**Exercise brief**
Print all records exactly, leaving nothing out.

**Listed records**
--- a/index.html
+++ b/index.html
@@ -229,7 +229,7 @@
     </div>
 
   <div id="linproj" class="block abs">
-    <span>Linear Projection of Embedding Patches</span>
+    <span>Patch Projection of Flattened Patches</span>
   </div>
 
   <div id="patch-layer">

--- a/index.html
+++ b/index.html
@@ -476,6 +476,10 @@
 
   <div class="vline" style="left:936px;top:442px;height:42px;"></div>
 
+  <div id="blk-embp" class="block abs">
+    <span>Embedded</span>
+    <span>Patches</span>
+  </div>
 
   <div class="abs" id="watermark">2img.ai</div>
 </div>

**Solution to the problem**
--- a/index.html
+++ b/index.html
@@ -229,7 +229,7 @@
     </div>
 
   <div id="linproj" class="block abs">
-    <span>Linear Projection of Embedding Patches</span>
+    <span>Patch Projection of Flattened Patches</span>
   </div>
 
   <div id="patch-layer">

--- a/index.html
+++ b/index.html
@@ -476,6 +476,10 @@
 
   <div class="vline" style="left:936px;top:442px;height:42px;"></div>
 
+  <div id="blk-embp" class="block abs">
+    <span>Embedded</span>
+    <span>Patches</span>
+  </div>
 
   <div class="abs" id="watermark">2img.ai</div>
 </div>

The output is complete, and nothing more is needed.